GOAL OF THE EXERCISE ▸ In the data that follows, find the line with "Office for National..."; transcribe it, every later line up to the one with "- Електросамокати в", and that line as well, exactly and with no others.

---------- DATASET CONTENT ----------

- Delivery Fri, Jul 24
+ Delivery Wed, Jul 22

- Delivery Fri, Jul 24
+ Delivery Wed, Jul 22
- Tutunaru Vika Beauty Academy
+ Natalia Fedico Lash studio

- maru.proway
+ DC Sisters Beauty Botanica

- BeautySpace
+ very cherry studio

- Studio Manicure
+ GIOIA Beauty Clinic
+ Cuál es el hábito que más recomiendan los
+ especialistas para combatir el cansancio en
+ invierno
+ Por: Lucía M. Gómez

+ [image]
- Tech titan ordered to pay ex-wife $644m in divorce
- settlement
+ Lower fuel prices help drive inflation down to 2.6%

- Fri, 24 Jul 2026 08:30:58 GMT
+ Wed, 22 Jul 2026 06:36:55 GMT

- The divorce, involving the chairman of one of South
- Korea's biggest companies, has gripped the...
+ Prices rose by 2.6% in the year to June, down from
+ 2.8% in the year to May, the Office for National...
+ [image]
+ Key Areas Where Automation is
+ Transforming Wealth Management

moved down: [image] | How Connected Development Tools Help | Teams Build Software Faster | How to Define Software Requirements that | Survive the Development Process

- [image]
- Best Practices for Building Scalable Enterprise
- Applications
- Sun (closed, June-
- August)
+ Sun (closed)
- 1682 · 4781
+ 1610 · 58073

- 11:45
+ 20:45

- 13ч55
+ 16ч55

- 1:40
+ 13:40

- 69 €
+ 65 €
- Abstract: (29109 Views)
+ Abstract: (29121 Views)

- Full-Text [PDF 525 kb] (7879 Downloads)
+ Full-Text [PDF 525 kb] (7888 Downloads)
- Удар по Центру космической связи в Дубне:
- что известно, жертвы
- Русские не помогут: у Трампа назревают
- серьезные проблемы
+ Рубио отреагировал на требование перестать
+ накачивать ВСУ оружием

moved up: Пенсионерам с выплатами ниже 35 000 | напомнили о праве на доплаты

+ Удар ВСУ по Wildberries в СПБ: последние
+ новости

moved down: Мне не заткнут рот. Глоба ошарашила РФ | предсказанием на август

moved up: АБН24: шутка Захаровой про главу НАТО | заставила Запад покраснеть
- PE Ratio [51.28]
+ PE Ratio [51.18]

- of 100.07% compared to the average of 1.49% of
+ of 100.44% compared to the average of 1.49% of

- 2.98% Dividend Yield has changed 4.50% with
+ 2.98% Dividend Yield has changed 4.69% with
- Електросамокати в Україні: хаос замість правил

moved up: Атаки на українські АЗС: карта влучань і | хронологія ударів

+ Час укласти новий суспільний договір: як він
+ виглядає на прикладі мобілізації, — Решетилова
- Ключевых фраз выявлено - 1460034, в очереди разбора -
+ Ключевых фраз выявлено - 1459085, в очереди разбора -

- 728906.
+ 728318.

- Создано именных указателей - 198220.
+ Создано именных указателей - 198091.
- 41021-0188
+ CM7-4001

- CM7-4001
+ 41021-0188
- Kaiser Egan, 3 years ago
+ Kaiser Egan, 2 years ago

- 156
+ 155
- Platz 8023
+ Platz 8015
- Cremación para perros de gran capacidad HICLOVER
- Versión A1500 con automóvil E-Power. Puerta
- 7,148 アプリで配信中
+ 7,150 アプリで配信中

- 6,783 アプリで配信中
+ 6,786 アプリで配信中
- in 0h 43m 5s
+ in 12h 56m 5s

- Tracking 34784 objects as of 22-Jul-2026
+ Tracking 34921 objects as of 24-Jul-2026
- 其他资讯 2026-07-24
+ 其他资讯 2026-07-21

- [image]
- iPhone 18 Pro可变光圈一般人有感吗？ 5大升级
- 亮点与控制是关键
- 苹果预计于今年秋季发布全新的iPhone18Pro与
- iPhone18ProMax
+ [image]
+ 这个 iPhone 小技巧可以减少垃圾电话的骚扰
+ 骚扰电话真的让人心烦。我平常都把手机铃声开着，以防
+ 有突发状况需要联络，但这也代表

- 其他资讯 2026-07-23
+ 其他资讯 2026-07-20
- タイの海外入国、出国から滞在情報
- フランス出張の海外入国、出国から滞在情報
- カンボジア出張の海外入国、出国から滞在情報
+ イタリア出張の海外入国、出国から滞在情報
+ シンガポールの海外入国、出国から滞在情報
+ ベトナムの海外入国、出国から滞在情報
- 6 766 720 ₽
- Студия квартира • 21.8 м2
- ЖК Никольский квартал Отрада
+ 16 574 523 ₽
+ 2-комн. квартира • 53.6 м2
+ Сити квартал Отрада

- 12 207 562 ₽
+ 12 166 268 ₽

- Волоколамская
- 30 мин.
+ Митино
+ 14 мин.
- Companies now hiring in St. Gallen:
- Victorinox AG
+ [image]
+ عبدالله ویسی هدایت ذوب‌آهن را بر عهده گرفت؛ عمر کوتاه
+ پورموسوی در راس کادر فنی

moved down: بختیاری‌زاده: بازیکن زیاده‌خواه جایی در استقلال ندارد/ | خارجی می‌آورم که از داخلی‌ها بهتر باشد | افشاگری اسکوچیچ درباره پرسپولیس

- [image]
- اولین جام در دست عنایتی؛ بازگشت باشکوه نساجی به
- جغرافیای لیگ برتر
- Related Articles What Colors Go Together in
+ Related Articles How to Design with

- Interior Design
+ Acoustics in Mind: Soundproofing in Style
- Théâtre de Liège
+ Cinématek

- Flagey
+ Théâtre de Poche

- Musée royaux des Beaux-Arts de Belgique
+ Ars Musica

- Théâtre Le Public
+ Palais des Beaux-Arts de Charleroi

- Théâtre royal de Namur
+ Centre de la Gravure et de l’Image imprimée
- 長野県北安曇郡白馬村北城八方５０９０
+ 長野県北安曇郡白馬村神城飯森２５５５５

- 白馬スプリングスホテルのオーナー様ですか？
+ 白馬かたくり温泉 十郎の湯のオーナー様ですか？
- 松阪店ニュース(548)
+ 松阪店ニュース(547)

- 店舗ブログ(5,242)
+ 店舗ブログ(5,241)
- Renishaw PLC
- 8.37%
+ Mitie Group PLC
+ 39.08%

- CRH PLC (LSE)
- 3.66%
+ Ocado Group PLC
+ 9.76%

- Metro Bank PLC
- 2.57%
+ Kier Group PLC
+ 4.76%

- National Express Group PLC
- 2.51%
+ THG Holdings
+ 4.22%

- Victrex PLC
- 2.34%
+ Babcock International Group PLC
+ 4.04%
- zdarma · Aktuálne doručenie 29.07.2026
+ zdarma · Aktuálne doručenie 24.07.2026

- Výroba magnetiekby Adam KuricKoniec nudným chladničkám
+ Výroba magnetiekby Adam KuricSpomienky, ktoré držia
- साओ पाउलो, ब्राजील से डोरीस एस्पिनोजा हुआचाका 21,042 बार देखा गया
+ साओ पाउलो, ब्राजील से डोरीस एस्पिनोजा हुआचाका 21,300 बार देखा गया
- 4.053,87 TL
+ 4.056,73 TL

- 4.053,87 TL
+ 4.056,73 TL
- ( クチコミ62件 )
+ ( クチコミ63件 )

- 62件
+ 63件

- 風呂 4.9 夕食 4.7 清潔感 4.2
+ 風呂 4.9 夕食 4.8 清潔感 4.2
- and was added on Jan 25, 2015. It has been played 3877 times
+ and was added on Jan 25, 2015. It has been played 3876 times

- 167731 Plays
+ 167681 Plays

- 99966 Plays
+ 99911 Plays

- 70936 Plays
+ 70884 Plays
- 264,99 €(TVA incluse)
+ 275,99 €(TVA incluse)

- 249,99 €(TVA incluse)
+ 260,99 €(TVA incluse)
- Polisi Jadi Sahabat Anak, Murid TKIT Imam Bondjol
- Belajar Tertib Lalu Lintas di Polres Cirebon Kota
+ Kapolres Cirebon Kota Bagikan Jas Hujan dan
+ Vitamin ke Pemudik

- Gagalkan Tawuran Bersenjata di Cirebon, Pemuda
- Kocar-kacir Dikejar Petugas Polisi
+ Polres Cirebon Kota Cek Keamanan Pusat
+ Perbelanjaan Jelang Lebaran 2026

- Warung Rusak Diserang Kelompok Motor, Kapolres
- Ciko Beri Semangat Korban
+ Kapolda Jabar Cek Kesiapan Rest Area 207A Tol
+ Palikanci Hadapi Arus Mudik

----------

OUTPUT BELOW ▸
+ 2.8% in the year to May, the Office for National...
+ [image]
+ Key Areas Where Automation is
+ Transforming Wealth Management

moved down: [image] | How Connected Development Tools Help | Teams Build Software Faster | How to Define Software Requirements that | Survive the Development Process

- [image]
- Best Practices for Building Scalable Enterprise
- Applications
- Sun (closed, June-
- August)
+ Sun (closed)
- 1682 · 4781
+ 1610 · 58073

- 11:45
+ 20:45

- 13ч55
+ 16ч55

- 1:40
+ 13:40

- 69 €
+ 65 €
- Abstract: (29109 Views)
+ Abstract: (29121 Views)

- Full-Text [PDF 525 kb] (7879 Downloads)
+ Full-Text [PDF 525 kb] (7888 Downloads)
- Удар по Центру космической связи в Дубне:
- что известно, жертвы
- Русские не помогут: у Трампа назревают
- серьезные проблемы
+ Рубио отреагировал на требование перестать
+ накачивать ВСУ оружием

moved up: Пенсионерам с выплатами ниже 35 000 | напомнили о праве на доплаты

+ Удар ВСУ по Wildberries в СПБ: последние
+ новости

moved down: Мне не заткнут рот. Глоба ошарашила РФ | предсказанием на август

moved up: АБН24: шутка Захаровой про главу НАТО | заставила Запад покраснеть
- PE Ratio [51.28]
+ PE Ratio [51.18]

- of 100.07% compared to the average of 1.49% of
+ of 100.44% compared to the average of 1.49% of

- 2.98% Dividend Yield has changed 4.50% with
+ 2.98% Dividend Yield has changed 4.69% with
- Електросамокати в Україні: хаос замість правил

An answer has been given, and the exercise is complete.